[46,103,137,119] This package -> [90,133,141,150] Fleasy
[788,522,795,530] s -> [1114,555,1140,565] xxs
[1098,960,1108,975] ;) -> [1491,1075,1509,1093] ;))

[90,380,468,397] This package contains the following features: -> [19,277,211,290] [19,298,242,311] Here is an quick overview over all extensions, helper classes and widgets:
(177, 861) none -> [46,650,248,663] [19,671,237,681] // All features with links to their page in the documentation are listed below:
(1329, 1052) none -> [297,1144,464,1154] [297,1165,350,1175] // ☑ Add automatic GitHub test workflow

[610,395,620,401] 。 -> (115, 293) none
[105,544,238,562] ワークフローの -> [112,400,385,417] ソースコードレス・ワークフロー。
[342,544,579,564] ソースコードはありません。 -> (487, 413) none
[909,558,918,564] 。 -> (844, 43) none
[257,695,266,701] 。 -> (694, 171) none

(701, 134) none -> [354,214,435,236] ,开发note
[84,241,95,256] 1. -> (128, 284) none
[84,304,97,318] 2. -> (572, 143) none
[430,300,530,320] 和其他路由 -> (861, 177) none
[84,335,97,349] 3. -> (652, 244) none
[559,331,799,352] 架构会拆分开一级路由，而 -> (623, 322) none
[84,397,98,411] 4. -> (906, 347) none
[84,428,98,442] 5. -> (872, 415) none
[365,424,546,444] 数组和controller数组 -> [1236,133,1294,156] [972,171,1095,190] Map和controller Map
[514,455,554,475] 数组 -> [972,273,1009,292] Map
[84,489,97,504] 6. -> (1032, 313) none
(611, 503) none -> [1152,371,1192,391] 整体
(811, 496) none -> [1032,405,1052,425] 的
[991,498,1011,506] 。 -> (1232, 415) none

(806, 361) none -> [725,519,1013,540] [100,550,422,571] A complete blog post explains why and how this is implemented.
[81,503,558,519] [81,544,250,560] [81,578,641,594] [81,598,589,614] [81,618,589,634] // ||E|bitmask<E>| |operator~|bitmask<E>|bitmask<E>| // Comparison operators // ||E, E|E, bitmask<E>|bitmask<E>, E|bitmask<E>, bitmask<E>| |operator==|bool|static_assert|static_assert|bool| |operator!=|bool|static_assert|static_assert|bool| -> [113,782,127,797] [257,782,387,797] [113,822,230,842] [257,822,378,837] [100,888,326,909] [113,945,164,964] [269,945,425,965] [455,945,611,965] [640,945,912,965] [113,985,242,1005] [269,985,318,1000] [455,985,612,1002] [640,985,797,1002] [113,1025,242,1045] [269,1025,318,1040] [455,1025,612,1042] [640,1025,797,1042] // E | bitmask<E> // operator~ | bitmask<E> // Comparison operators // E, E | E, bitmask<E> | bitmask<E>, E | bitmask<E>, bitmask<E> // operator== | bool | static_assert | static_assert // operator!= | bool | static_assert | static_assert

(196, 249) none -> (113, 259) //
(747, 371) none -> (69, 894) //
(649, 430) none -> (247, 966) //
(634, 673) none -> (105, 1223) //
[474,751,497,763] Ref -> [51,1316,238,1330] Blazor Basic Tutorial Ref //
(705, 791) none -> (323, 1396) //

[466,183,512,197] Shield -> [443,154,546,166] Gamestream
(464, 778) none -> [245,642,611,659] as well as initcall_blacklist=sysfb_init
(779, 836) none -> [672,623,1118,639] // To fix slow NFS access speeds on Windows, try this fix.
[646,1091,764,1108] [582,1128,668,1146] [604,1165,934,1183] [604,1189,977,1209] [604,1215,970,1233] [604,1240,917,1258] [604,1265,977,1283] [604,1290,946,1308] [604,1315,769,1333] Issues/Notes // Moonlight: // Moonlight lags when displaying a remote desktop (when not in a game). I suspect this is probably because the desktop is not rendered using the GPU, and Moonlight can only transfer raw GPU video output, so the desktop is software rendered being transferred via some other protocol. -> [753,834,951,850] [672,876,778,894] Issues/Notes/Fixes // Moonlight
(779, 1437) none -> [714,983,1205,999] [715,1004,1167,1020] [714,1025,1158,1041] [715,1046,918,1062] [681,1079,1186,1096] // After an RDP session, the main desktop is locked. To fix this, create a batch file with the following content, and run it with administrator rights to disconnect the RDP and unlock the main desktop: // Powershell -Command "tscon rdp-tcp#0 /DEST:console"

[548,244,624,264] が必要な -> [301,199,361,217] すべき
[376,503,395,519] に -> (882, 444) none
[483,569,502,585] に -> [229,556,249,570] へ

Problem to solve
Only the lines above that hold "package" are wanted. Show every one of them.

Result of this task
[46,103,137,119] This package -> [90,133,141,150] Fleasy
[90,380,468,397] This package contains the following features: -> [19,277,211,290] [19,298,242,311] Here is an quick overview over all extensions, helper classes and widgets:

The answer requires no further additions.